GLAXOSMITHKLINE/CORIXA

New treatment for non-Hodgkin's lymphoma

Tositumomab binds to the CD20 antigen found on non-Hodgkin's lymphoma (NHL) cells, thereby initiating an immune response to the cancer. The radiolabeled monoclonal antibody, iodine I 131 tositumomab, delivers a dose of radiation directly to the cancerous cells. The treatment is indicated for patients with CD20 positive, follicular NHL, with or without transformation, whose disease is refractory to rituximab and has relapsed following chemotherapy.
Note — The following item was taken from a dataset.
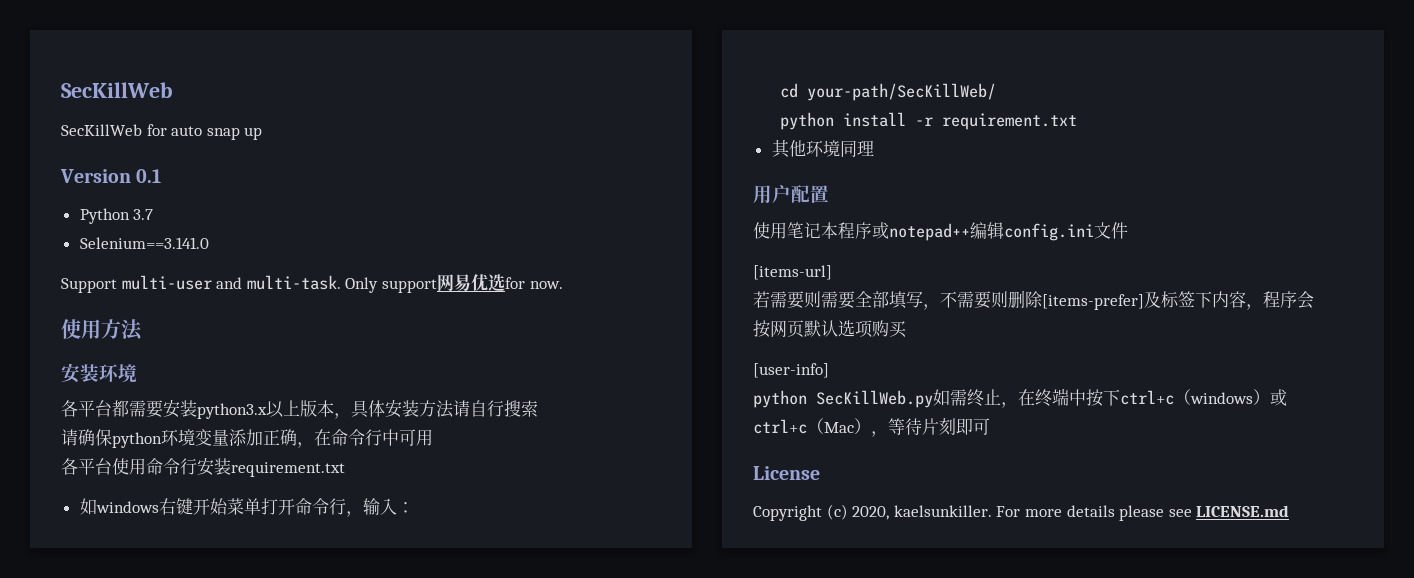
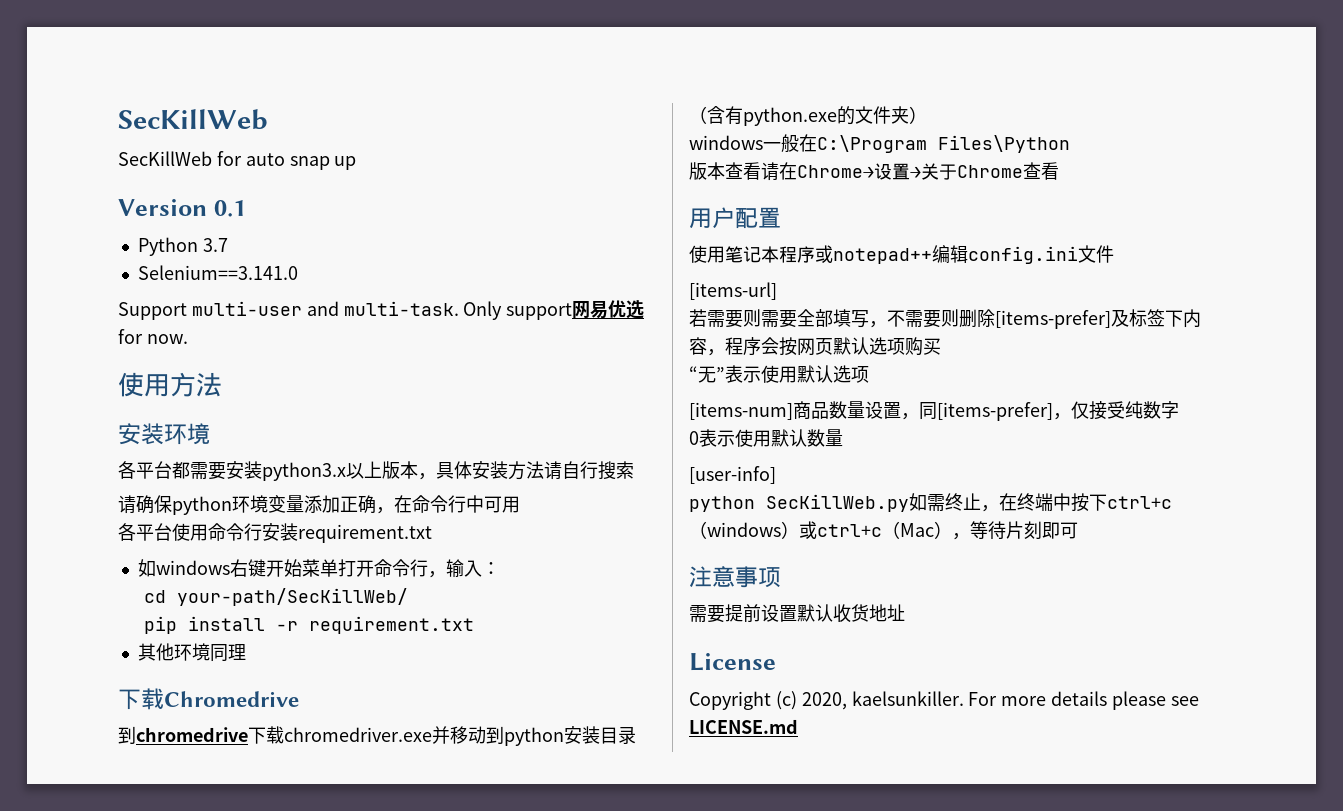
[779,112,834,130] python -> [144,616,178,634] pip
(874, 148) none -> [118,688,299,710] [118,726,636,746] [689,106,927,126] [689,134,1070,153] [689,162,1059,181] // 下载Chromedrive // 到chromedrive下载chromedriver.exe并移动到python安装目录（含有python.exe的文件夹） // windows一般在C:\Program Files\Python // 版本查看请在Chrome→设置→关于Chrome查看
(907, 329) none -> [689,365,869,383] [689,401,1179,421] [689,429,843,447] // “无”表示使用默认选项 // [items-num]商品数量设置，同[items-prefer]，仅接受纯数字 // 0表示使用默认数量
(990, 426) none -> [689,566,781,588] [689,604,905,623] // 注意事项 // 需要提前设置默认收货地址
Efficacy. A multicenter, single-arm study was conducted in 40 individuals to evaluate the efficacy of the tositumomab and iodine I 131 tositumomab therapeutic regimen. Overall, 35 of the 40 patients enrolled in the study met the criteria for "rituximab refractory," defined as disease with no response to rituximab or a response of less than 6 months duration. In the rituximab refractory subset, overall response was achieved in 63% (95% CI, 45­79) of patients and complete response was achieved in 29% (95% CI, 15­46) of the patients. In all patients, overall response was achieved in 68% (95% CI, 51­81) of patients and complete response was achieved in 33% (95% CI, 19­49) of the patients. The durations of response in these 2 groups were 25 and 16 months, respectively. The results of this study were supported by 4 single-arm studies (N=190) in which the overall response rates ranged from 47% to 64% and the median durations of response ranged from 12 to 18 months.

Safety. Tositumomab and iodine I 131 tositumomab are contraindicated in patients with known hypersensitivity to murine products. The most common adverse reactions associated with the therapeutic regimen are severe or life-threatening cytopenias. Other adverse reactions include the sequelae of cytopenias such as infections, hemorrhage, allergic reactions, secondary leukemia, and myelodysplasia.

Dosing. The tositumomab and iodine I 131 tositumomab therapeutic regimen is dosed in 2 steps: a dosimetric step, followed 7­14 days later by a therapeutic step. The dosimetric step consists of tositumomab 450 mg infused intravenously over 60 minutes followed by iodine I 131 tositumomab (containing 5.0 mCi I 131 and 35 mg tositumomab) infused intravenously over 20 minutes. The therapeutic step consists of tositumomab 450 mg infused intravenously of over 60 minutes followed by iodine 131 tositumomab as calculated to patient-specific activity. Throughout the therapeutic course, patients are treated with a thyro-protective regimen that includes potassium iodide.